[
https://issues.apache.org/jira/browse/MESOS-245?page=com.atlassian.jira.plugin.system.issuetabpanels:all-tabpanel
]
Benjamin Mahler resolved MESOS-245.
-----------------------------------
Resolution: Won't Fix
We've recently completely re-written the hadoop scheduler / executor so this
should no longer be an issue, can you confirm?

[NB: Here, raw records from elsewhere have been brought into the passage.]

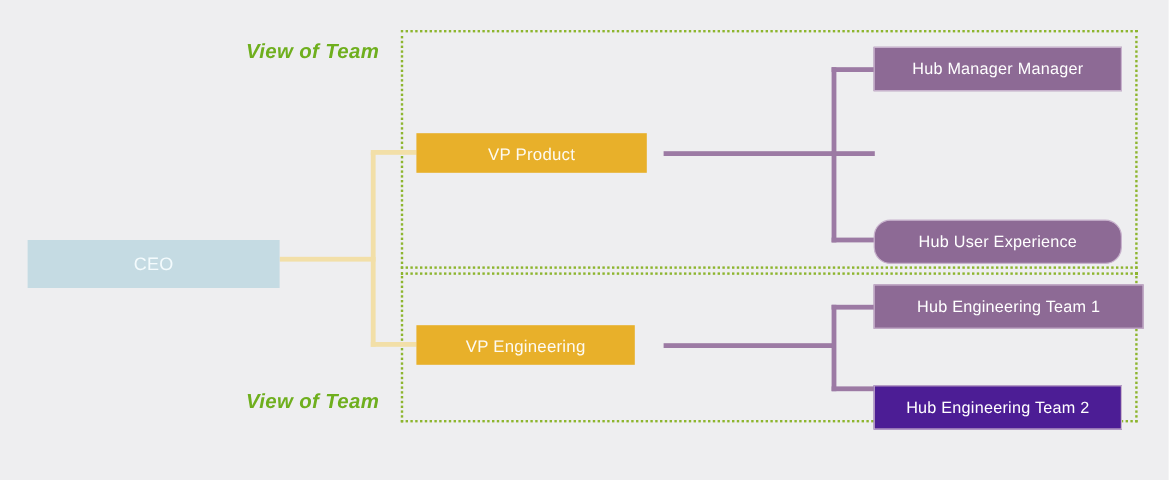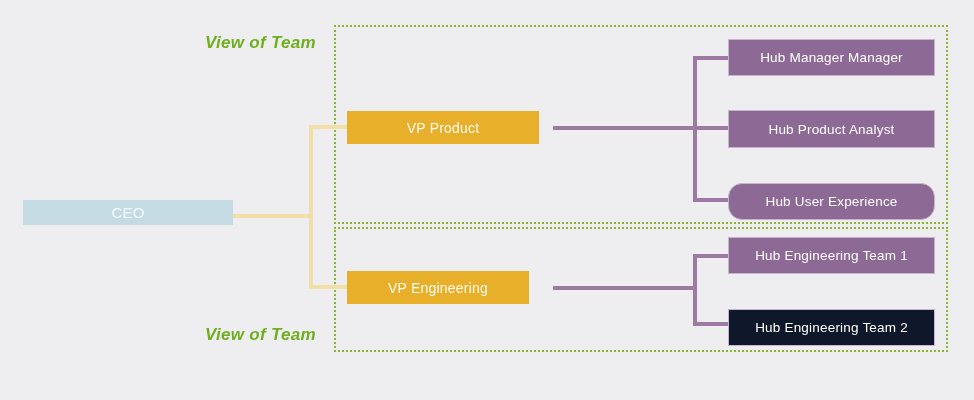"Hub Product Analyst" div.node { html: <div>Hub Product Analyst</div> -> none }
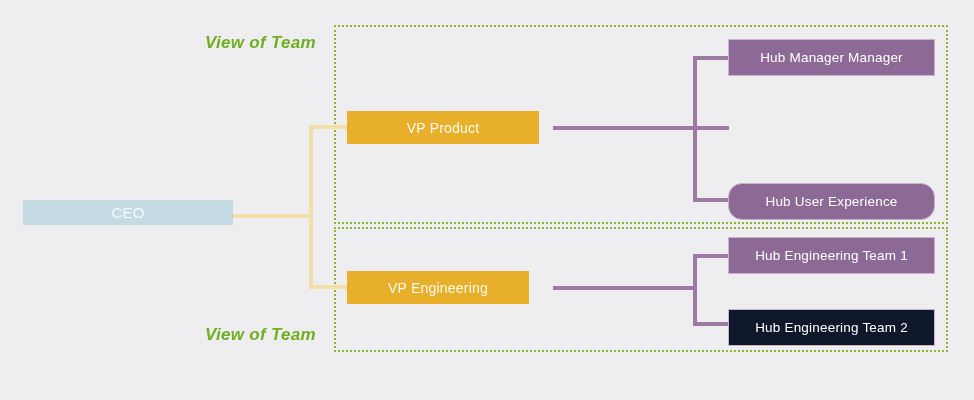"CEO" div.node { height: 25px -> 40px }
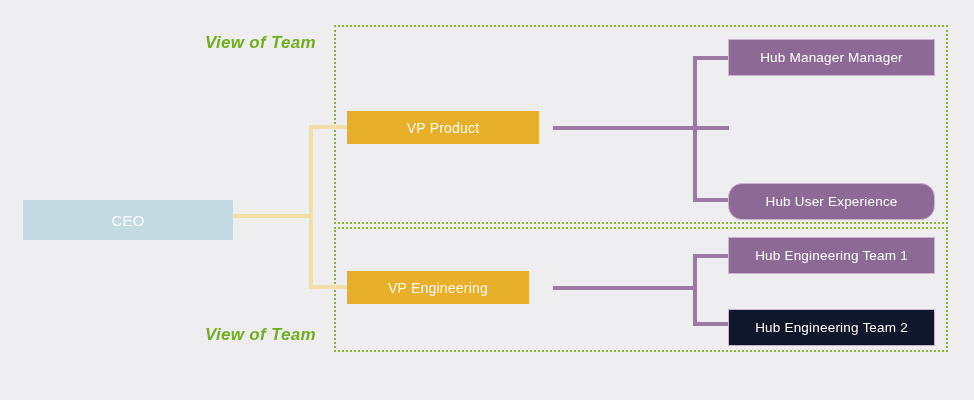"Hub Engineering Team 1" div.node { width: 207px -> 225px }
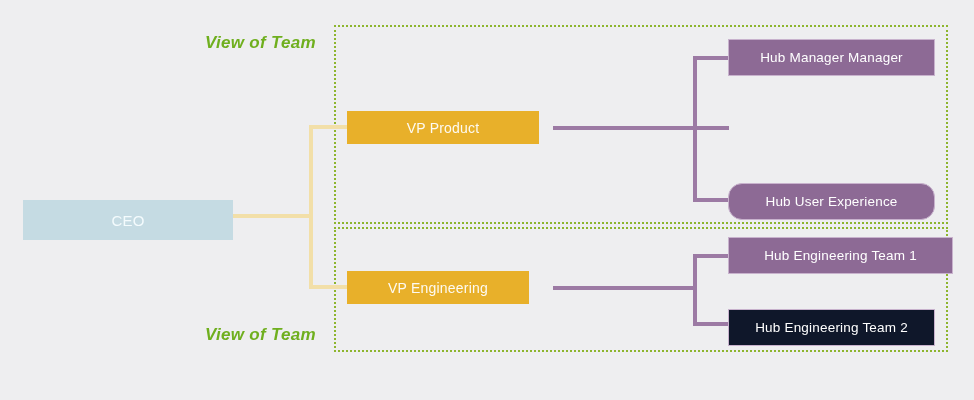"Hub Engineering Team 2" div.node { background: #0f172a -> #4c1d95; top: 309px -> 321px }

> Hadoop framework sometimes won't rerun failed map tasks
> -------------------------------------------------------
>
> Key: MESOS-245
> URL: https://issues.apache.org/jira/browse/MESOS-245
> Project: Mesos
> Issue Type: Bug
> Components: framework
> Reporter: Charles Reiss
> Assignee: Charles Reiss
>
> There are two things which can occasionally cause the Mesos framework for
> Hadoop to fail to run map tasks:
> - it looks for runnable map tasks by examining lists which are not updated
> when a map task fails or is killed; when no non-failed/killed map tasks are
> runnable, it will never attempt to launch a new map task. (If any are
> runnable, it calls a normal Hadoop function to obtain the task, so it will
> account for the rerunning task that way.); and
> - if all available resources are used by reduce tasks and map outputs needed
> by those reduces become unusable, Hadoop will not be able to rerun the map
> task(s) because it will not receive any suitable offers. A workaround for
> this is to configure reduce-slots-per-machine limits such that the framework
> never saturates all the resources with reduce tasks. A better fix would be
> for the framework to detect the deadlock and kill a reduce task to resolve it.
--
This message is automatically generated by JIRA.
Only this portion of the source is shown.